Excerpts from a dataset:
====

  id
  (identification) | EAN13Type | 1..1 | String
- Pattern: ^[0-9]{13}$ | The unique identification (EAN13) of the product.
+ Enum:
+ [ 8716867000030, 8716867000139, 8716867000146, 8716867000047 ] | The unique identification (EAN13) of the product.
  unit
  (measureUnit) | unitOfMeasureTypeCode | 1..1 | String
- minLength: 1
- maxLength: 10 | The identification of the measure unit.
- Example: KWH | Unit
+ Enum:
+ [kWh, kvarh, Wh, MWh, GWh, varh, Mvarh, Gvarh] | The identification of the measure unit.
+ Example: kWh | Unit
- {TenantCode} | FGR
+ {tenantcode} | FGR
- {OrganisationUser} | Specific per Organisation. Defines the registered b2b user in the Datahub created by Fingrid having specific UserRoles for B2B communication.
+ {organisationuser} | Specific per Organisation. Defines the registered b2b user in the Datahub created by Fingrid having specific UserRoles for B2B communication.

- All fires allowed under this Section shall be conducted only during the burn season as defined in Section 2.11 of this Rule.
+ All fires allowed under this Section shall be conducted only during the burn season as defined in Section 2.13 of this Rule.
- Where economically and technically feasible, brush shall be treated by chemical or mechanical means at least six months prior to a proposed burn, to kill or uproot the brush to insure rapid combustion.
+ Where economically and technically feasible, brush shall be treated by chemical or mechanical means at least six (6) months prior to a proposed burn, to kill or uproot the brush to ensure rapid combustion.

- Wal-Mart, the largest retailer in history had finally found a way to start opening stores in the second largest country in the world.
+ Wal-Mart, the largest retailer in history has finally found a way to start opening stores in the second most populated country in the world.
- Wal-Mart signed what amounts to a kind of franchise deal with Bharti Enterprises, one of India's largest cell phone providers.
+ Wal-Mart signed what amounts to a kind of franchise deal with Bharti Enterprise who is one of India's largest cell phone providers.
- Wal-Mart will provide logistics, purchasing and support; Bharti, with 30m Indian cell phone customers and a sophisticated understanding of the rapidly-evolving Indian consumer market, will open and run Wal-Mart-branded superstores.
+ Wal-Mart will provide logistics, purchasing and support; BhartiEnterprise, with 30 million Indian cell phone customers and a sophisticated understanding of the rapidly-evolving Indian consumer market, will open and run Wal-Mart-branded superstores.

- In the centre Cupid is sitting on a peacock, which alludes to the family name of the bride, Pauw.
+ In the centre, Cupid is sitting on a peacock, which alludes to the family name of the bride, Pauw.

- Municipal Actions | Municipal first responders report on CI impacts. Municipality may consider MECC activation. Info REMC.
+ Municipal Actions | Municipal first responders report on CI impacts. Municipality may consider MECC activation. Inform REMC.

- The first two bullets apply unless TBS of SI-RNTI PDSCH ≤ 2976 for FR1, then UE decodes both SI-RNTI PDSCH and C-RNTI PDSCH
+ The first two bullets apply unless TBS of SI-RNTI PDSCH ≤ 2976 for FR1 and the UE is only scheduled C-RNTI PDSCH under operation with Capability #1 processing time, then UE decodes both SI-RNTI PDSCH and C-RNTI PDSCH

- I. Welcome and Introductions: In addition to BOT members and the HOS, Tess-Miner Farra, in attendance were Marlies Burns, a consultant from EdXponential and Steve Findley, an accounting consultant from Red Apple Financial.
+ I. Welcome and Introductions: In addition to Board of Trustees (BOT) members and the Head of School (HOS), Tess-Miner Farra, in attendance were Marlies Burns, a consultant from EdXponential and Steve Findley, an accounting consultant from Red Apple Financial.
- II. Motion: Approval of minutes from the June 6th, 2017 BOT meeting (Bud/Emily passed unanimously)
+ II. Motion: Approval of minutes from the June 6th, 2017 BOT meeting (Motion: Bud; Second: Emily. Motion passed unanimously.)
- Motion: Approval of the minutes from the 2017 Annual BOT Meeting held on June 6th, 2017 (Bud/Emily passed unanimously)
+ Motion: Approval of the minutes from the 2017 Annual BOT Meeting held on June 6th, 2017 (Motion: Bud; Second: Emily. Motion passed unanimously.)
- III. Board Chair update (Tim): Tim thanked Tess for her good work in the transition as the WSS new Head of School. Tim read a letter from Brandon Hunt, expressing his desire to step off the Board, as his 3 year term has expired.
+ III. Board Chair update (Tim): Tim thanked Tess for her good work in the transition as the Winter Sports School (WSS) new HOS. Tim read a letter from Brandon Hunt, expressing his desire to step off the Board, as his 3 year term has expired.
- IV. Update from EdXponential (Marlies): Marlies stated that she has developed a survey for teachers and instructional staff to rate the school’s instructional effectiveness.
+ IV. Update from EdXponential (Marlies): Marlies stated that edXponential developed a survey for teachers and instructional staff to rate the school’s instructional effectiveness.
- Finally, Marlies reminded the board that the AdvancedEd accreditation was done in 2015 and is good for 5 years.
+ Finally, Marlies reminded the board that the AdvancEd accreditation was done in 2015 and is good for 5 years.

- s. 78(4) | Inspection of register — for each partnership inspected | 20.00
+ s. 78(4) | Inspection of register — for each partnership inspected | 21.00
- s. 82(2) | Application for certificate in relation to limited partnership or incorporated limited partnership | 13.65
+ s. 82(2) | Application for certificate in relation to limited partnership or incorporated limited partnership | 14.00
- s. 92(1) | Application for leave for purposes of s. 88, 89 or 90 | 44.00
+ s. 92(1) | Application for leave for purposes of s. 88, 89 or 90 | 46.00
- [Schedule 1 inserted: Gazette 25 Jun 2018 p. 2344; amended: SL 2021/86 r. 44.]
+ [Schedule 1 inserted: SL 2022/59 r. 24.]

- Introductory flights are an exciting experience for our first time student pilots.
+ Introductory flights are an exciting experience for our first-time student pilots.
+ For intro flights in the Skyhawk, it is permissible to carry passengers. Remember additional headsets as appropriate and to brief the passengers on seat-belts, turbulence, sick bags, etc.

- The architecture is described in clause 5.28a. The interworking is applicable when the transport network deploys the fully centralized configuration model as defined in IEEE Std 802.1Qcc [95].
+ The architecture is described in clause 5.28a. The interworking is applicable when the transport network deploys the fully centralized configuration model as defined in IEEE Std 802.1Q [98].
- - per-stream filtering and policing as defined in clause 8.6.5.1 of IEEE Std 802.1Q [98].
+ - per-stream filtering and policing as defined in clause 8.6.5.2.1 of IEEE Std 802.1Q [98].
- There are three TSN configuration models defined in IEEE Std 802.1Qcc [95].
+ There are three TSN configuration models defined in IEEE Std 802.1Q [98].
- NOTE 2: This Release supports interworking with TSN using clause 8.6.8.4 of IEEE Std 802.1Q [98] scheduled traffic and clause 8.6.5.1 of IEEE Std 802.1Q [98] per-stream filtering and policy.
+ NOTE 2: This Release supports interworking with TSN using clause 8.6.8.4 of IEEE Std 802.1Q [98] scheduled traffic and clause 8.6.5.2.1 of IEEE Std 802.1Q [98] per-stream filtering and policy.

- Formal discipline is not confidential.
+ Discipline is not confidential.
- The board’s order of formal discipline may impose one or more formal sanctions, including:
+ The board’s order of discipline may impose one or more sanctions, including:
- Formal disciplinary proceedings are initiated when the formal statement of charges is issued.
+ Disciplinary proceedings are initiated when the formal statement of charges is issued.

====

**PROBLEM REQUIREMENTS**
All lines of the records above that contain the word "chemical" are to be copied out.

**THE COMPLETED TASK**
- Where economically and technically feasible, brush shall be treated by chemical or mechanical means at least six months prior to a proposed burn, to kill or uproot the brush to insure rapid combustion.
+ Where economically and technically feasible, brush shall be treated by chemical or mechanical means at least six (6) months prior to a proposed burn, to kill or uproot the brush to ensure rapid combustion.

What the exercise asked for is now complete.